My current needs dictated that I needed to add a bar code button to the right of the search bar that the user can use to scan in a bar code and kick off a search for the encoded data. I was going for the look of the search bar that is in the eBay iPhone app.

After many tries at subclassing UISearchBar and overriding drawRect and layoutSubviews in every perverted way possible, I stumbled on this Stack Overflow question and solution:

Changing the size of the UISearchBar TextField?

Basically, what you do here is to add a UIView to the table view instead of a UISearchBar. Then, you add a UINavigationBar to the UIView, and then resize it so that it only takes up a small portion of the view. After this, then you would add a UISearchBar to the empty space in your UIView, and then adjust the size of the UISearchBar to just fill up that empty space. (The navigation bar keeps the color gradient consistent across the header view.) And finally, you can then add any controls you want to the space that the small navigation bar occupies.

The only problem with this is that you have to manually manipulate the position of the new controls, as if you try to drag and drop, you might add the control as a UINavigationItem in the UINavigationBar.
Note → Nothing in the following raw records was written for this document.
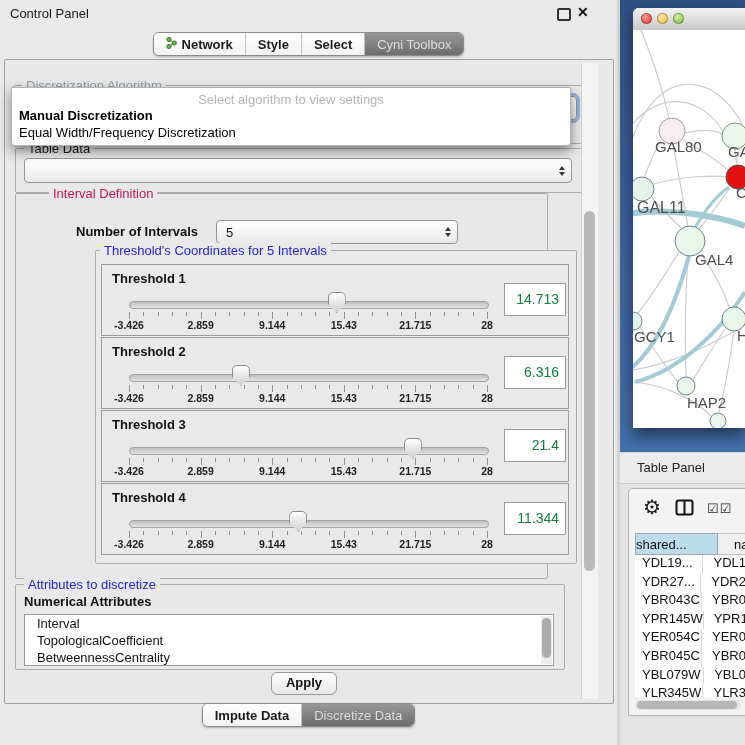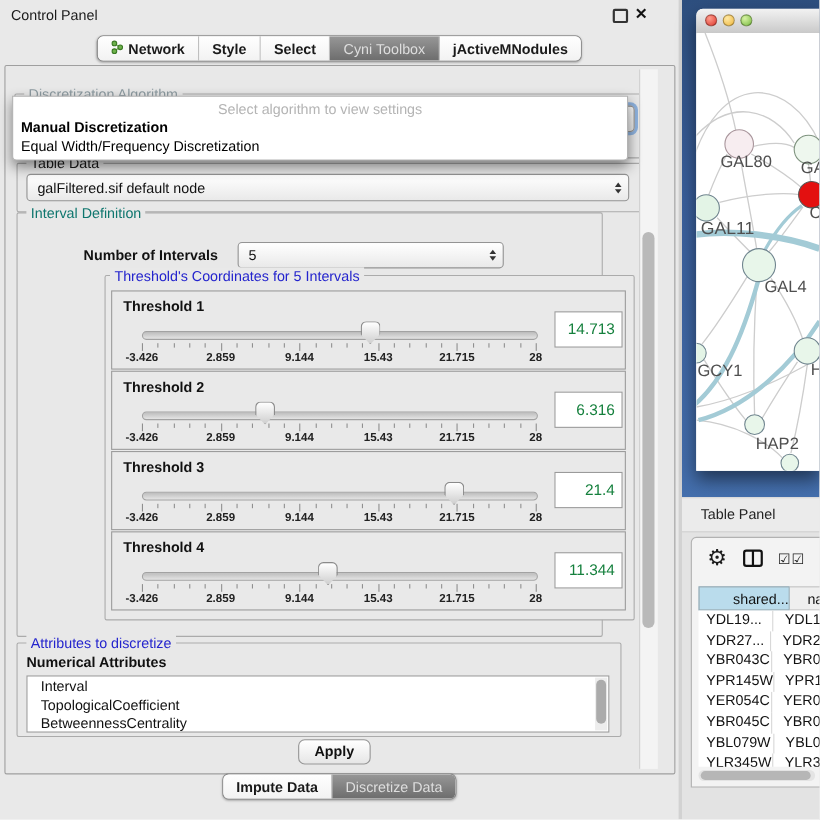--- a/index.html
+++ b/index.html
@@ -129,9 +129,6 @@
           </div>
           <div class="seg sel">
             <span>Cyni Toolbox</span>
-          </div>
-          <div class="seg">
-            <span>jActiveMNodules</span>
           </div>
         </div>
     </div>

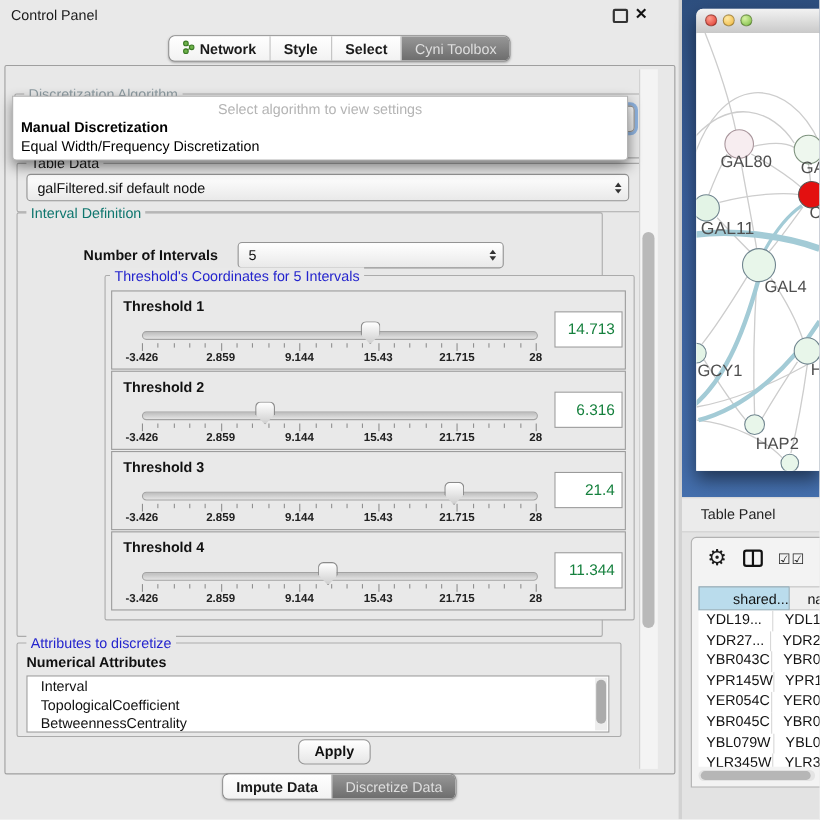--- a/index.html
+++ b/index.html
@@ -154,7 +154,6 @@
       <div class="group" style="left:10px;top:88px;width:566px;height:43px;">
         <span class="group-title" style="color:#1a1a1a;">Table Data</span>
         <div class="combo" style="left:8px;top:9px;width:546px;height:23px;">
-          <span class="val">galFiltered.sif default node</span>
           <span class="spin">
               <i class="up"></i>
               <i class="dn"></i>

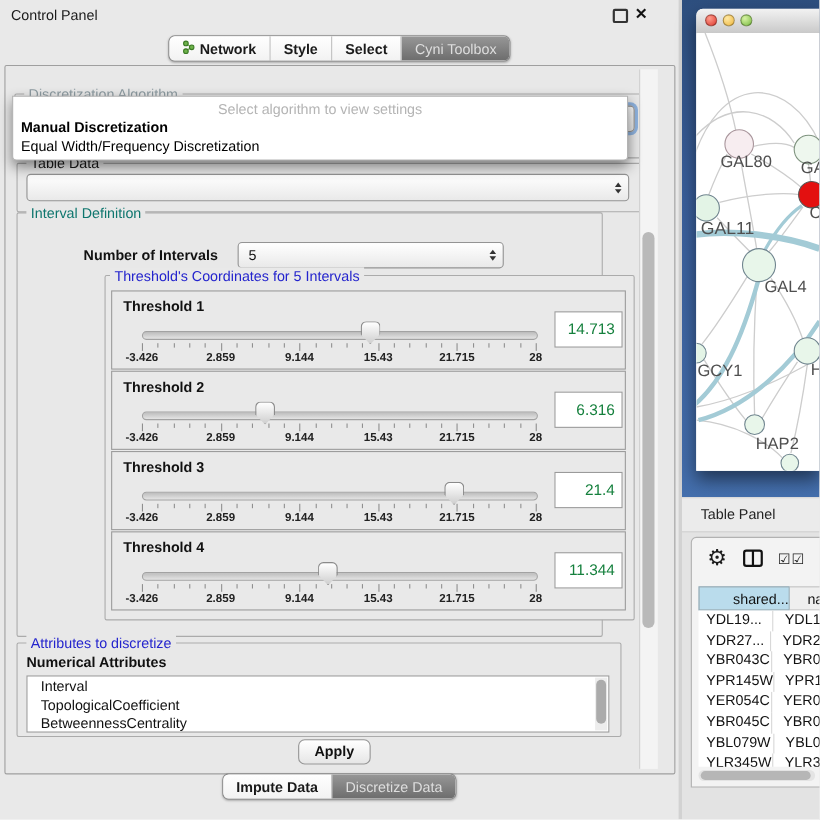--- a/index.html
+++ b/index.html
@@ -162,7 +162,7 @@
       </div>
 
       <div class="group" style="left:10px;top:133px;width:531px;height:384px;">
-        <span class="group-title" style="color:#0f766e;">Interval Definition</span>
+        <span class="group-title" style="color:#be185d;margin-left:25px;">Interval Definition</span>
         <div style="position:absolute;left:60px;top:30px;font-size:13px;font-weight:bold;color:#111;">Number of Intervals</div>
         <div class="combo" style="left:200px;top:26px;width:240px;height:22px;">
           <span class="val">5</span>

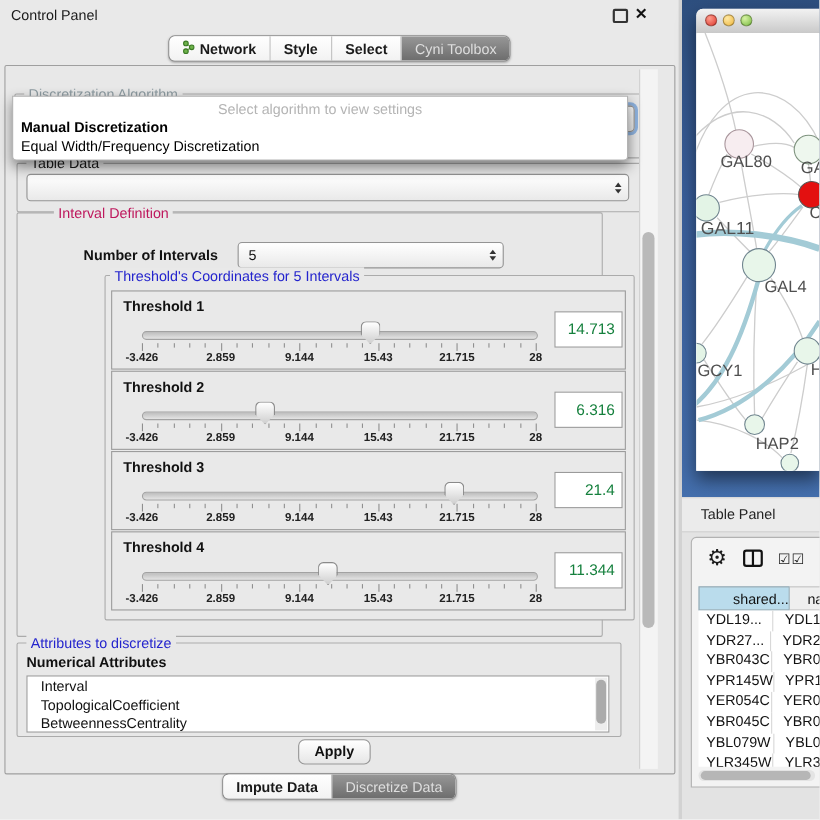--- a/index.html
+++ b/index.html
@@ -86,7 +86,7 @@
   .checks{position:absolute;left:78px;top:12px;font-size:13px;color:#222;letter-spacing:1px;}
   #tp-header{position:absolute;left:6px;top:44px;height:22px;display:flex;}
   .hcell1{width:83px;background:#badcec;border:1px solid #98a8b0;font-size:13px;color:#111;
-          text-align:right;line-height:21px;box-sizing:border-box;}
+          text-align:left;line-height:21px;box-sizing:border-box;}
   .hcell2{width:60px;background:#efefef;border:1px solid #c2c2c2;border-left:none;font-size:13px;color:#111;
           line-height:21px;padding-left:16px;box-sizing:border-box;}
   #tp-rows{position:absolute;left:6px;top:66px;width:111px;height:142px;background:#fff;overflow:hidden;}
On a conference note, I got tickets for myself and my co-workers to Stir Trek (The Avengers Edition) today a few minutes after they went on sale. Which is a good thing, as I understand they sold out in less than 15 minutes. I attended last year and had a good time, and I am hoping that this year’s edition has a better movie than last year’s Thor Edition. (Unfortunately, Thor does appear in The Avengers.)

BTW, happy Pi day everyone!

Apparently a distance of 198 miles away is still a “home market”

Well, I was just about to pull the trigger on the MLB.TV Premium subscription for 2012 at a not so small cost of $125, when I saw the blackout warning on the subscription page. Just out of curiousity, I clicked on the link thinking that the Indians and Reds would be blacked out in Columbus, Ohio. Imagine my surprise to find out after clicking the IP detection link (and using the zip code lookup just to see if the results were different) that even though it takes me about 3 to 3.5 hours depending on traffic to get to PNC park, I am in the Pittsburgh Pirates home area, and as a result, all their games (home and away) are unavailable for live viewing.

Nice job MLB, you just cost yourself $125.

BTW, thoughts and prayers to the family and friends of Ronnie Montrose, who just passed away this past weekend.

EDIT: Also, I forgot to mention that it is only 180 miles to Comerica Park from here. Awesome.